NYC

All Blister, No Bluster

· 2 min read

Ingrid Laubrock’s Lilith
The Jazz Gallery
Flatiron, Manhattan
Feb. 21, 2024

Ears on a swivel and eyes wide, we all hold our breath for the moment pianist Yvonne Rogers’ hands break from grace.

Up to this point in the music, Yvonne’s hands have been locked into the role of accompanist, adding shimmer and concretizing context to the barefoot rollickings of her compatriots on the bandstand. They’ve all been running their wildness through the newly constructed Eden of Ingrid Laubrock’s Lilith compositions, staking their claim in this cacophonic aural paradise, playing the Creator hand for hand.

Now the moment’s come, as Adam in the garden asked by Yahweh to give it all a name, for Yvonne to build for the band her vision of what this is all to mean.

And the break from grace is apocalyptic. We’ve all watched and listened as her hands feint and splay out Messiaen chorale chords and circling rivulets a la George Crumb’s little sacred musics. Now, held in a moment of Rogers’ sole creation, her hands ball in to fists and hammer away, setting to work, render a new sonic world forth, set the foundations before the others join in their roiling play.

Last night’s early set at the Jazz Gallery was full up with moments like these. Laubrock brought together a band of absolute musical arsonists: Whether the Hephaestion hammering of Rogers’, the long-range howitzer blasts from drummer Henry Mermer, the cathedralic microcosmos constructed by Adam Matlock’s organing accordion, or the sludging, lava-thick life-mud of Eva Lawitts’ propulsive double bass, every musician on stage got the opportunity to shake the world back to its fundament for a group effort toward reconstruction.
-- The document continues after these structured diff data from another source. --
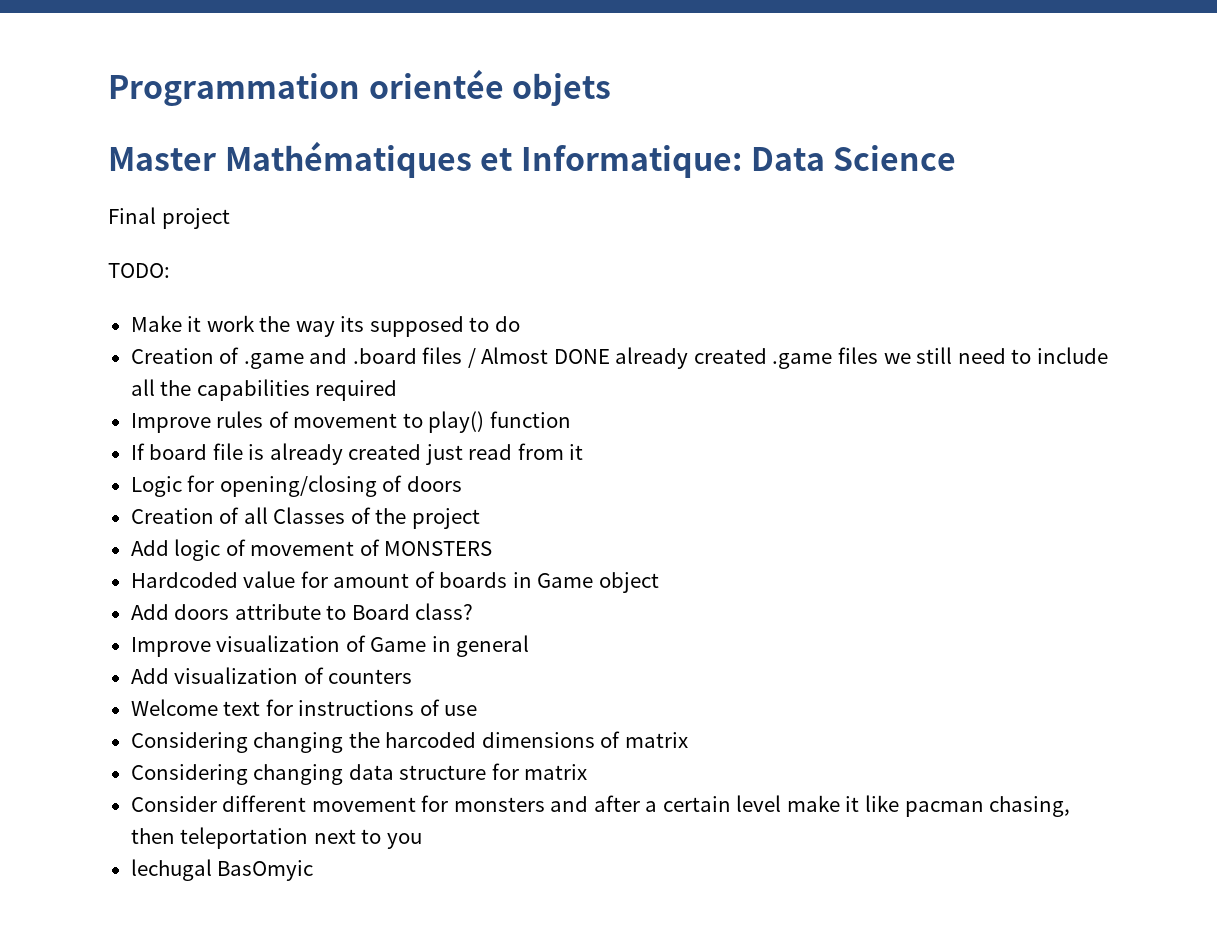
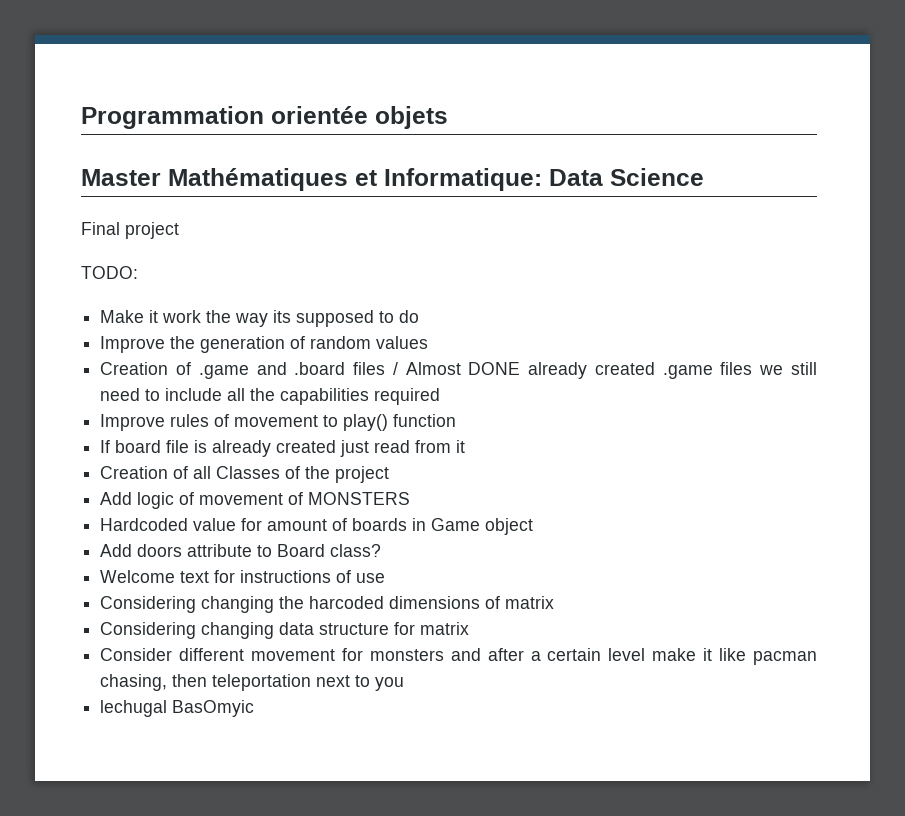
(520, 324) none -> [100,336,429,353] // Improve the generation of random values
[130,475,462,497] // Logic for opening/closing of doors -> (466, 446) none
[130,635,530,657] [130,667,413,684] // Improve visualization of Game in general // Add visualization of counters -> (382, 550) none

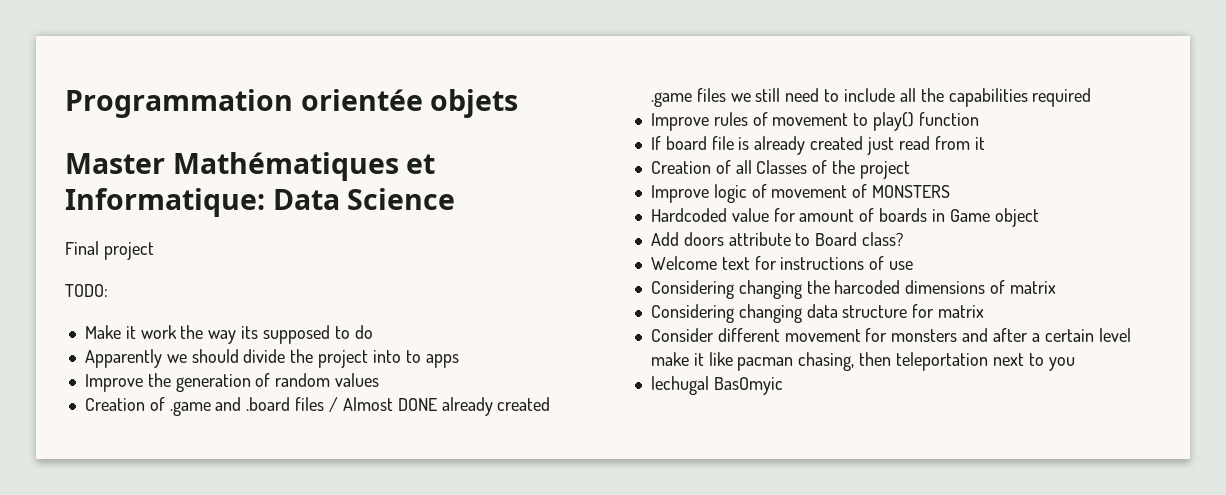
(420, 316) none -> [84,349,459,368] // Apparently we should divide the project into to apps
[100,492,133,505] Add -> [650,185,709,203] Improve

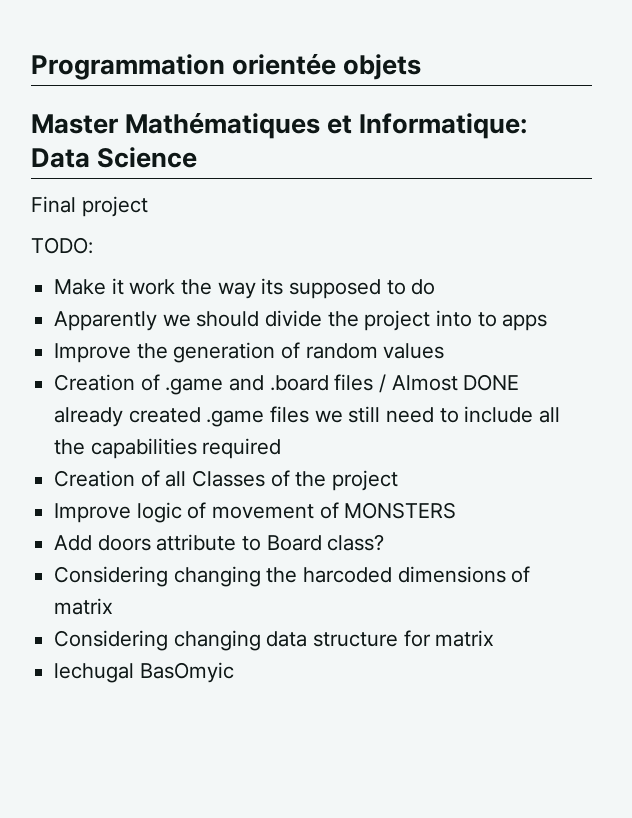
[650,112,979,131] [650,136,985,155] // Improve rules of movement to play() function // If board file is already created just read from it -> (282, 448) none
[650,208,1039,227] // Hardcoded value for amount of boards in Game object -> (457, 510) none
[650,256,914,270] // Welcome text for instructions of use -> (385, 542) none
[650,328,1131,342] [650,352,1075,371] // Consider different movement for monsters and after a certain level make it like pacman chasing, then teleportation next to you -> (495, 638) none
This is all to the credit of Laubrock’s compositional chops. She opened the set with an introduction of the band and said, ​“Now we’re going to play through for about an hour.” In my experience this can go one of two ways. We can either get lost in a meandering, clogging soup occasionally broken up moments of brilliance. Or we can get what Laubrock and company delivered: A tightly woven series of compositions and environments for collective improvisation, stitched together as to career a full arc and argument.

Without regard to composition, though, Laubrock’s own playing is well worth the witness alone. It’s a beautiful thing to listen to an improvisor as sensitive as she. In her own cadenza-cum-solo-cum-introduction, Laubrock kept the music barreling forward by feeding clear ideas to her rhythm section, meaty morsels of raw musical notion that Lawitts, Mermer, Matlock, and Rogers chewed to gristle and burbling fat in their untiring churn.

The whole night was come combination of the hyper-cool and hermetic, employing the tonal and harmonic vocabularies of various schools — all fused into a sound that could be nothing but original. Stylish grooves and haunting rubato, chorales of bass and accordion. Laubrock’s saxophone and Dave Adewumi’s trumpet a singular twinning voice. And, the ultimate surprise with music like this, beneath all the surface chaos, all the extended techniques and formal ambivalence, the ultimate reality of it’s organized underpinnings is revealed to be raw tune, raw groove, pure music.

If this is the sort of programming The Jazz Gallery traffics in, my return visits have been joyfully guaranteed.